There is a bridge across the creek....Dirtbikes ATVs
never get in the creek....Neighbor said riding trails
caused excessive dirt to flow from my neighbors property
thru MY property to his lake....


----------



## mattech (May 24, 2010)

Offroad said:


> Loud disturbing and Unneccessary Noise,
> Remarks section,
> Violator has failed to comply reference  to complaint of unnecessary noise



I would to suggest to fight this with all your might!


----------



## ofcford (May 25, 2010)

Disturbing the peace is usually defined broadly as any action that disturbs the normal tranquility of the surrounding area.
Most of us consider the "totality of the circumstances" meaning, time of day, proximity to other property, how loud, how mush dust is speading to others property, ect. Before we make a desicion on the valitity of the complaint.  Be careful though there is a state law there can be NO noise coming from a vehicle that can be heard for over 100'
I agree with some of the other posts...show that you attempted to compromise in a reasonable manner and the judge will probably get mad at the complainant for wasting his time.


----------



## Offroad (May 25, 2010)

Throwback said:


> Has the officer actually heard this noise, or is he going on what he was told?
> 
> 
> T



Going on what he is told.
We have offered to have our son ride while they are there, they say it is not their call.
The deputies that come out say they do not know of any violations.This noise ordinance is something that only very few know about and it is up to a judge to decide.


----------



## DYI hunting (May 25, 2010)

Is this a stock bike or is he running pipes?  How loud are we talking?


----------



## Sweetwater (May 25, 2010)

Offroad said:


> His wife works for the govenor



Good luck with that. Here in Douglas county, some new residents of a new golf course subdivision decided they didn't like having to hear the barely audible sounds of the local dirt track (7 flags), a track that had been there 30+ years, years before the subdivision or the residents it brought.

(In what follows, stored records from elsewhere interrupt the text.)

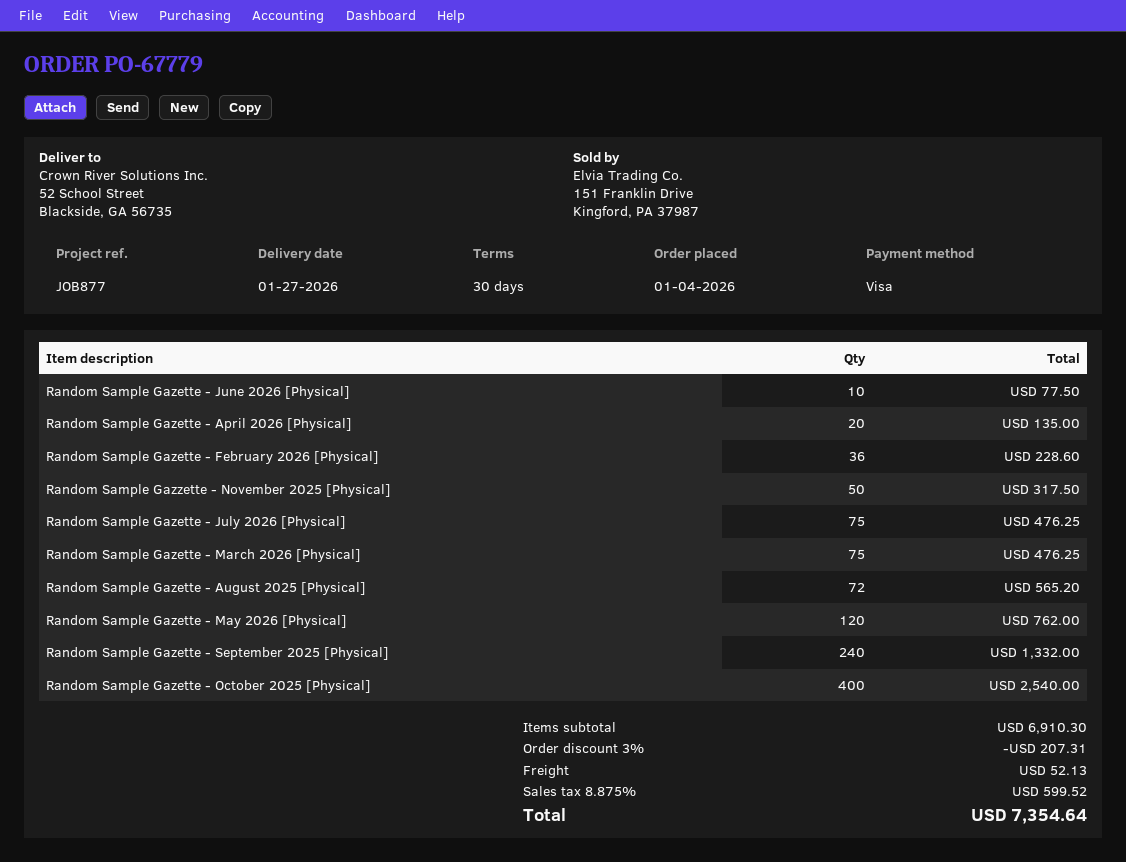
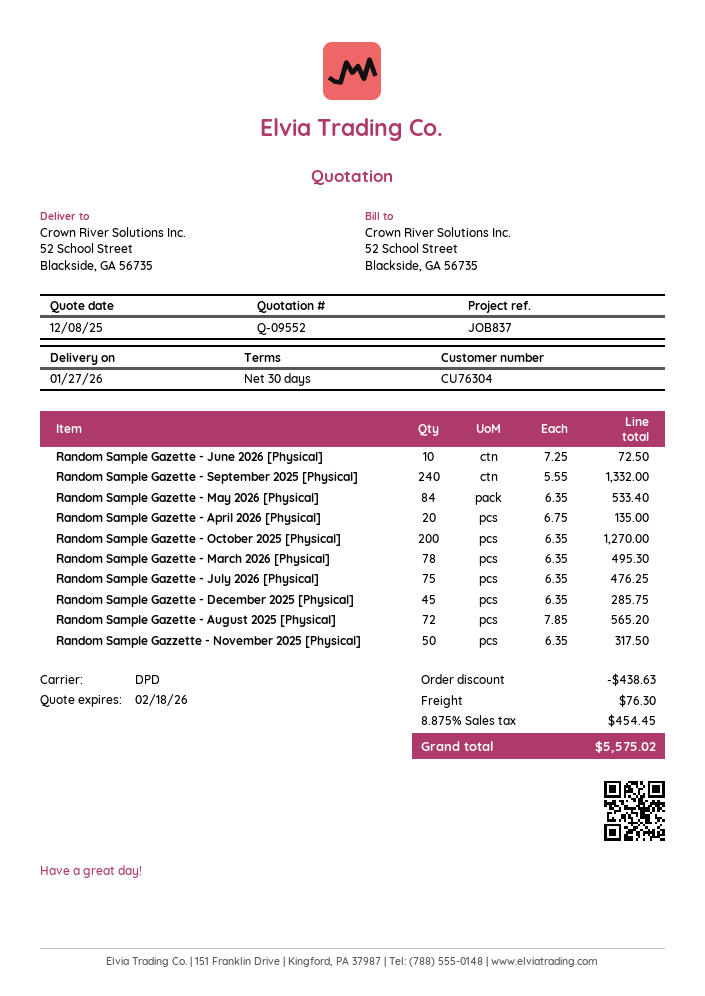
reference: JOB877 -> JOB837
Random Sample Gazette - June 2026 [Physical]: 10 for 77.50 -> 10 for 72.50
Random Sample Gazette - February 2026 [Physical]: 36 for 228.60 -> none
Random Sample Gazette - March 2026 [Physical]: 75 for 476.25 -> 78 for 495.30
Random Sample Gazette - May 2026 [Physical]: 120 for 762.00 -> 84 for 533.40
Random Sample Gazette - October 2025 [Physical]: 400 for 2540.00 -> 200 for 1270.00
Random Sample Gazette - December 2025 [Physical]: none -> 45 for 285.75
discount: 207.31 -> 438.63
shipping: 52.13 -> 76.30
tax: 8.875% = 599.52 -> 8.875% = 454.45
total: 7354.64 -> 5575.02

Take into consideration that one would have to be standing outside their fancy, new house with nothing else running or playing to hear the race cars. Take into consideration that the hundreds of citizens living closer to the racetrack for a longer time had never complained.

One of the folks doing the complaining was an attorney and was business partners with a certain county commission lady who owned a dirt hauling business.

I'll let you guess who won. And they used a newly passed noise ordinance to do it.

Yep. The Douglas county commission used the force of law to shut down a 30+ year old legally operating business under the guise of a "noise ordinance", all for greed.

And the irony is....the county official who most loudly championed the new noise ordinance and was the most ardent supporter of closing that "nuisance" dirt track, owned a fleet of dump trucks that brought more noise and dirt to the county than the dirt track did, and regularly rode a harley powered trike with straight pipes through the quiet, rural part of the county.

Moral of the story....I wish you luck...but...if the PTB have a beef with you, they're gonna get theirs one way or the other.

Soapbox/off


----------



## Offroad (May 25, 2010)

DYI hunting said:


> Is this a stock bike or is he running pipes?  How loud are we talking?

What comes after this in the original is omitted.